Anyway, p. 333 of FA says for biguanides: "first-line therapy in type 2 DM."

Does anyone have any thoughts on this?
 
Metformin is first line unless they have some contraindication like impaired renal function, in which case you can go to 2nd generation sulfonylureas as first line. But typically a sulfonylurea is an add-on drug when metformin and lifestyle modification aren't sufficient to control the person's diabetes.
 
First line: diet and exercise 😀

They are actually now recommending lifestyle modifications + metformin as the initial treatment at diagnosis rather than waiting for lifestyle modifications alone to fail. It's such a benign drug in terms of side effects, delays the progression of DM, and decreases mortality so there's no real reason to wait.
 
Thanks for the input.

Btw, now that I'm going back through my annotated FA, most of what I have written in orange (Kaplan) seems to stand as a joke more than anything else.

What do you mean by that?

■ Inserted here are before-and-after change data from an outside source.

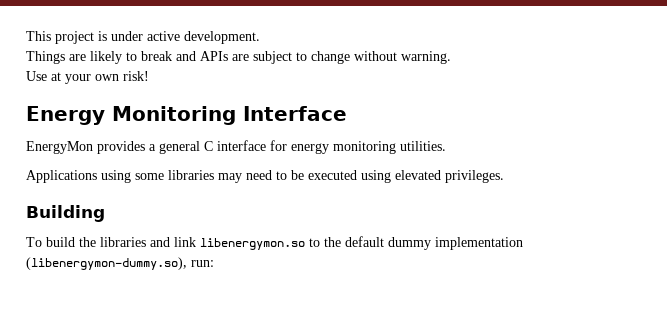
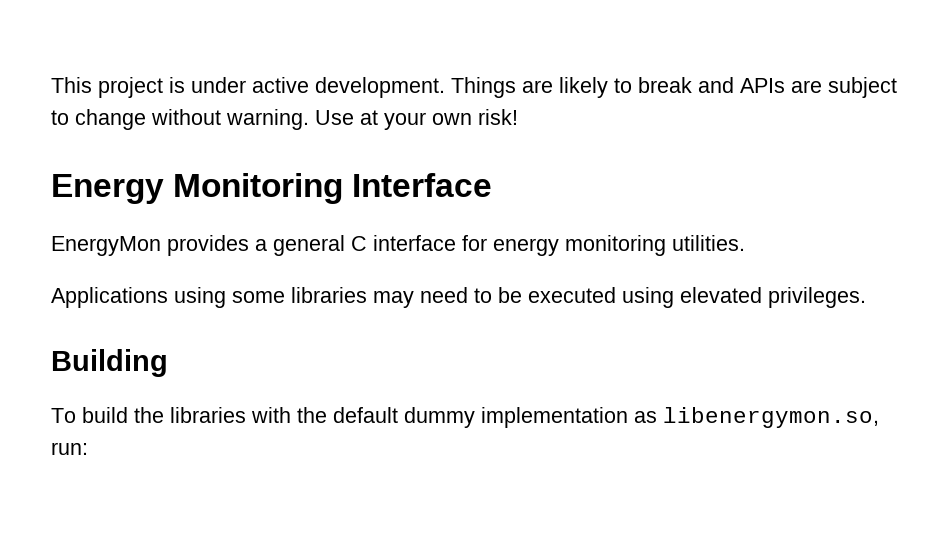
- This project is under active development.
- Things are likely to break and APIs are subject to change without warning.
- Use at your own risk!
+ This project is under active development. Things are likely to break and APIs are subject to change without warning. Use at your own risk!
- To build the libraries and link libenergymon.so to the default dummy implementation (libenergymon-dummy.so), run:
+ To build the libraries with the default dummy implementation as libenergymon.so, run:

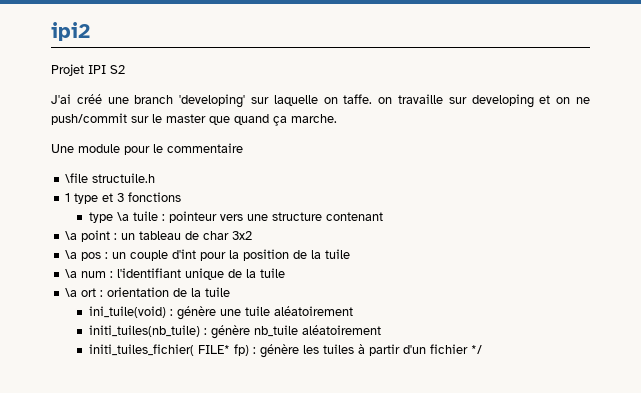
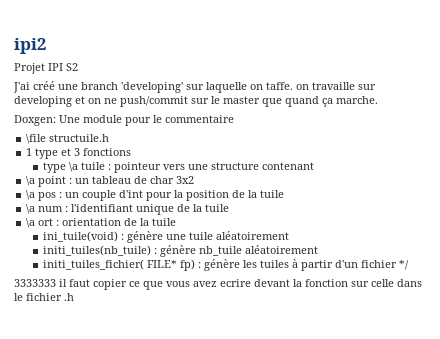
- Une module pour le commentaire
+ Doxgen: Une module pour le commentaire
+ 3333333 il faut copier ce que vous avez ecrire devant la fonction sur celle dans le fichier .h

Is Kaplan's stuff not accurate or is it just low-yield details? I'm doing the Kaplan Qbank now and am kind of debating how much to add to First Aid.
 
What do you mean by that? Is Kaplan's stuff not accurate or is it just low-yield details? I'm doing the Kaplan Qbank now and am kind of debating how much to add to First Aid.

Let me make a point clear. I learned a a lot from doing the QBank, and I do recommend annotating most of what you find important. However, some of their answers notably contradict other resources I've used, particularly in the behavioral science department.

I have my FA annotated in green for UWorld, orange for Kaplan, and blue/black for USMLE Rx and other resources. Now that I'm practically a month-out and am doing my final serious pass of FA, I just happen to notice that the stuff written in orange, compared to most everything else, is mostly obscure details which I now realize would never in a million years show up on the USMLE. I'm only aware of this now that I've done five NBME exams, which have given me a little flavor of the stuff the USMLE actually focuses on, whereas before, I was OCD about learning every detail. The long story short is that I'd like to memorize everything in my annotated FA, but as humans we only have so much capacity; whenever I encounter Kaplan details, I just laugh at how ******edly low-yield so many of them are. I'm just annoyed that Kaplan is off the mark with pretty much all of their resources. They don't teach concise USMLE prep. They just teach a broader, relatively unguided medicine course.